1. In this cluster-randomized controlled trial, in communities with a high rate of opioid-related overdoses, the implementation of the Communities That HEAL (CTH) intervention did not decrease the occurrence of opioid-related deaths.
2. Intervention effectiveness was hindered by the onset of the coronavirus disease 2019 (COVID-19) pandemic and the developing fentanyl epidemic.
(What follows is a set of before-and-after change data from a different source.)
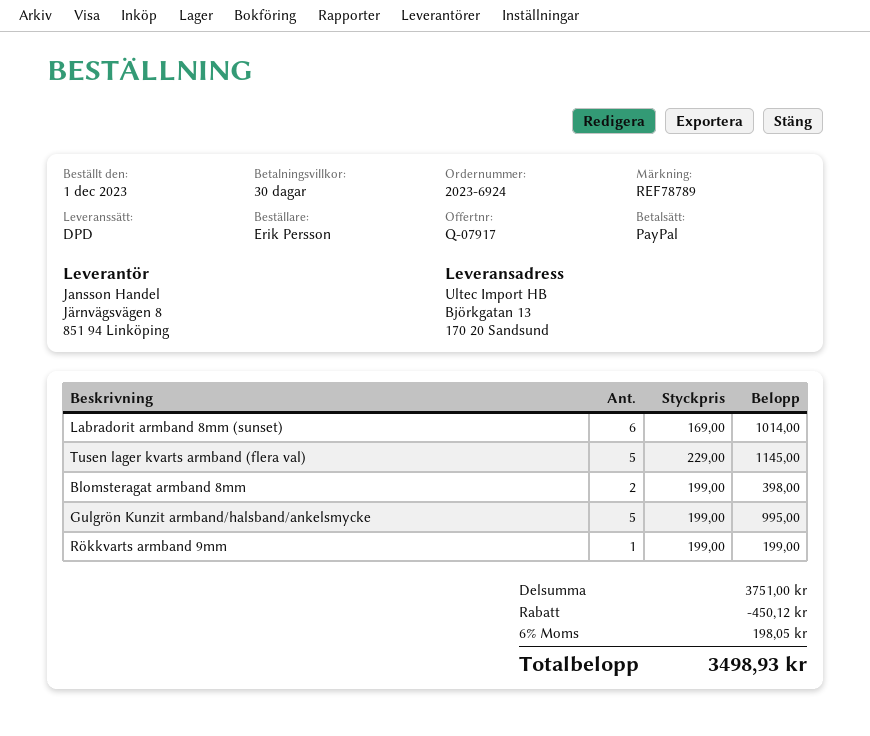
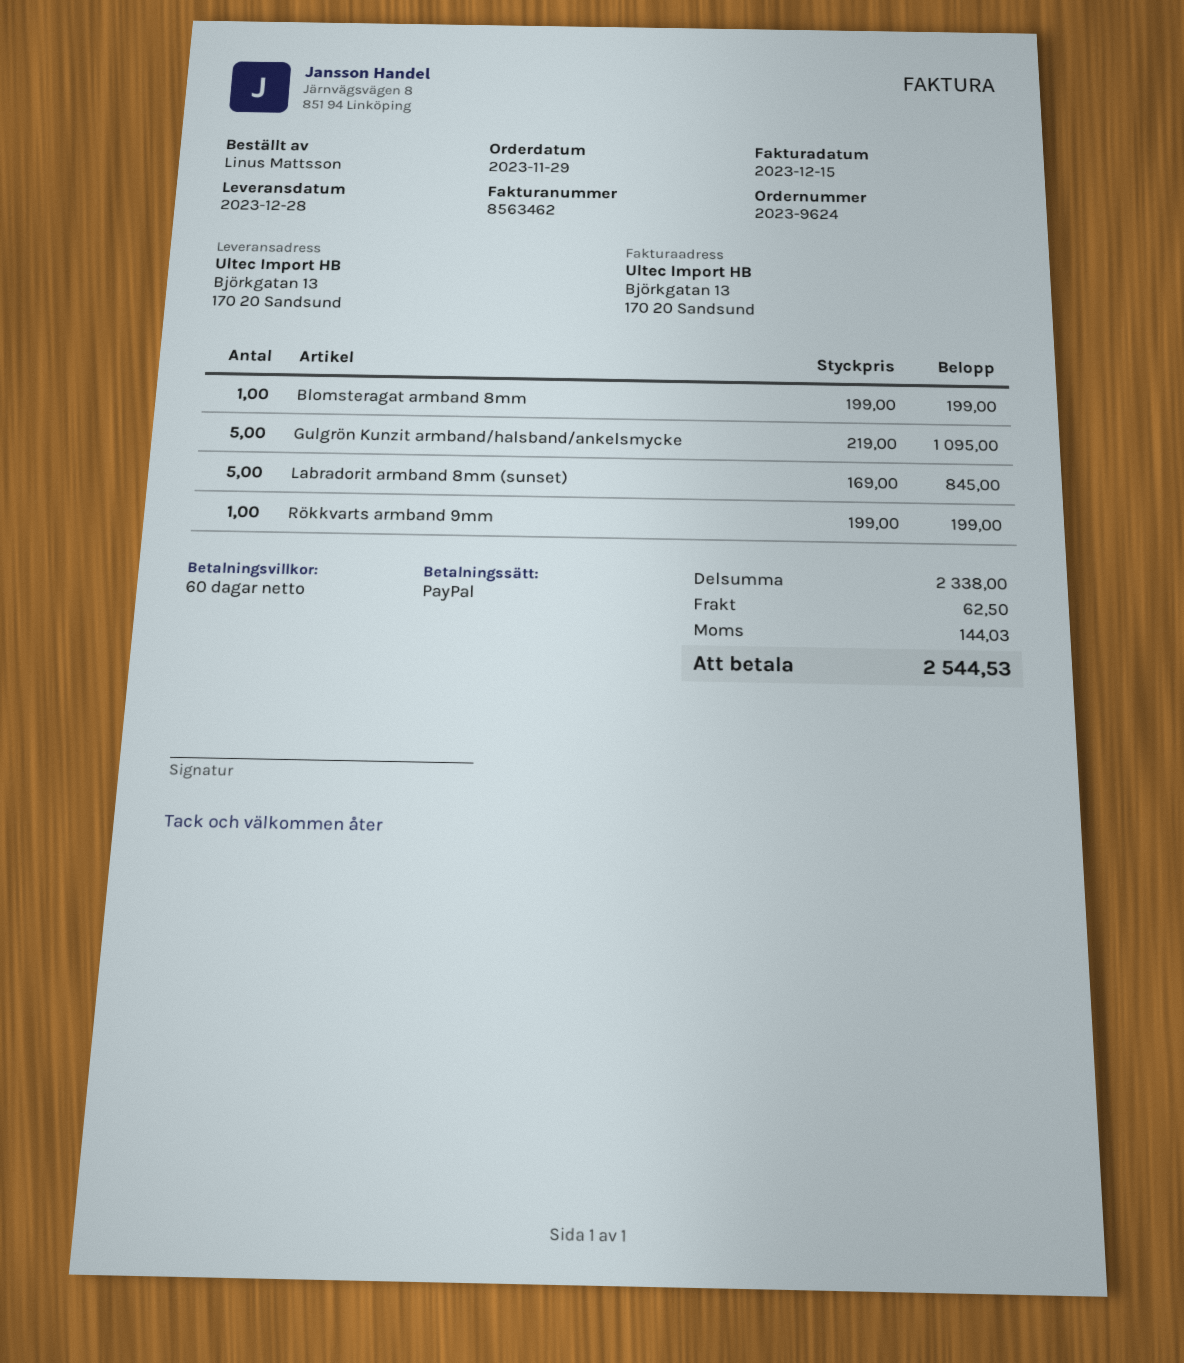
order number: 2023-6924 -> 2023-9624
order date: 2023-12-01 -> 2023-11-29
payment terms: 30 days -> 60 days
ordered by: Erik Persson -> Linus Mattsson
Labradorit armband 8mm (sunset): 6 x 169.00 = 1014.00 -> 5 x 169.00 = 845.00
Tusen lager kvarts armband (flera val): 5 x 229.00 = 1145.00 -> none
Blomsteragat armband 8mm: 2 x 199.00 = 398.00 -> 1 x 199.00 = 199.00
Gulgrön Kunzit armband/halsband/ankelsmycke: 5 x 199.00 = 995.00 -> 5 x 219.00 = 1095.00
subtotal: 3751.00 -> 2338.00
discount: 450.12 -> none
shipping: none -> 62.50
tax: 198.05 -> 144.03
total: 3498.93 -> 2544.53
Evidence Rating Level: 3 (Average)
Study Rundown: In recent years, the United States has experienced a sharp rise in opioid-related deaths. While efforts such as overdose education and increased access to naloxone have been made to combat this crisis, these initiatives have frequently fallen short, hindered by both individual and community-level barriers like stigma and transportation challenges. In response, the National Institutes of Health launched the CTH intervention, a program designed to expand evidence-based practices and enhance public communication to prevent opioid-related deaths in Kentucky, Massachusetts, New York, and Ohio. However, during the 12-month comparison period, no significant difference in opioid overdose deaths was observed between communities that received the CTH interventions and those that did not. Despite this, the study highlighted variations in opioid-related deaths across states and between rural and urban areas. Overall, the study encountered several limitations, including the fact that only 38% of the interventions were implemented before the comparison period, complications arising from the COVID-19 pandemic and the fentanyl crisis, difficulties in comparing communities with diverse demographics, the unintentional adoption of intervention techniques by some control communities, and a lack of data on the number of individuals accessing the interventions. As a result, it remains unclear whether the strategies were ineffective or if the study’s design constrained their perceived impact.
Click here to read the study in NEJM
In-Depth [randomized controlled trial]: This cluster-randomized trial examined whether implementing evidence-based interventions could reduce opioid overdose deaths. Communities in Kentucky, Massachusetts, New York, and Ohio were selected based on high baseline rates of opioid-related deaths (over 25 deaths per 100,000 adults). These communities were reported to have demographics reflecting those commonly affected by the opioid crisis in the United States, and 30% were identified as rural. A total of 67 communities were selected, with 34 assigned to the intervention group and 33 to the control group. From January 2020 to June 2022, communities in the intervention group received overdose education, naloxone distribution, and stigma reduction campaigns. The primary outcome measured was the number of opioid overdose deaths between July 2021 and June 2022. During this comparison period, opioid overdose death rates were 47.2 per 100,000 in the intervention group and 51.7 per 100,000 in the control group (rate ratio, 0.91; 95% confidence interval [CI], 0.76 to 1.09; p=0.30). The effect remained consistent when adjusting for state, urban, or rural status and demographic factors such as age, sex, race, and ethnicity. The intervention showed the most impact in state of Massachusetts (rate ratio, 0.86; 95% CI, 0.54-1.37), in rural areas (rate ratio, 0.83; 95% CI, 0.57-1.20), among individuals aged over 55 (rate ratio, 0.86; 95% CI, 0.59-1.23), male participants (rate ratio, 0.88; 95% CI, 0.71-1.08), and those identifying with an ethnicity other than Hispanic, White, or Black (rate ratio, 0.59; 95% CI, 0.20-1.68). The highest rates of opioid overdose deaths were found in males aged 35-54 and in individuals identifying as non-Hispanic Black. Despite the lack of a significant reduction in opioid overdose deaths, the study’s several limitations may have affected the results. Further investigation is needed to assess the efficacy of these community-based interventions in combating the opioid crisis.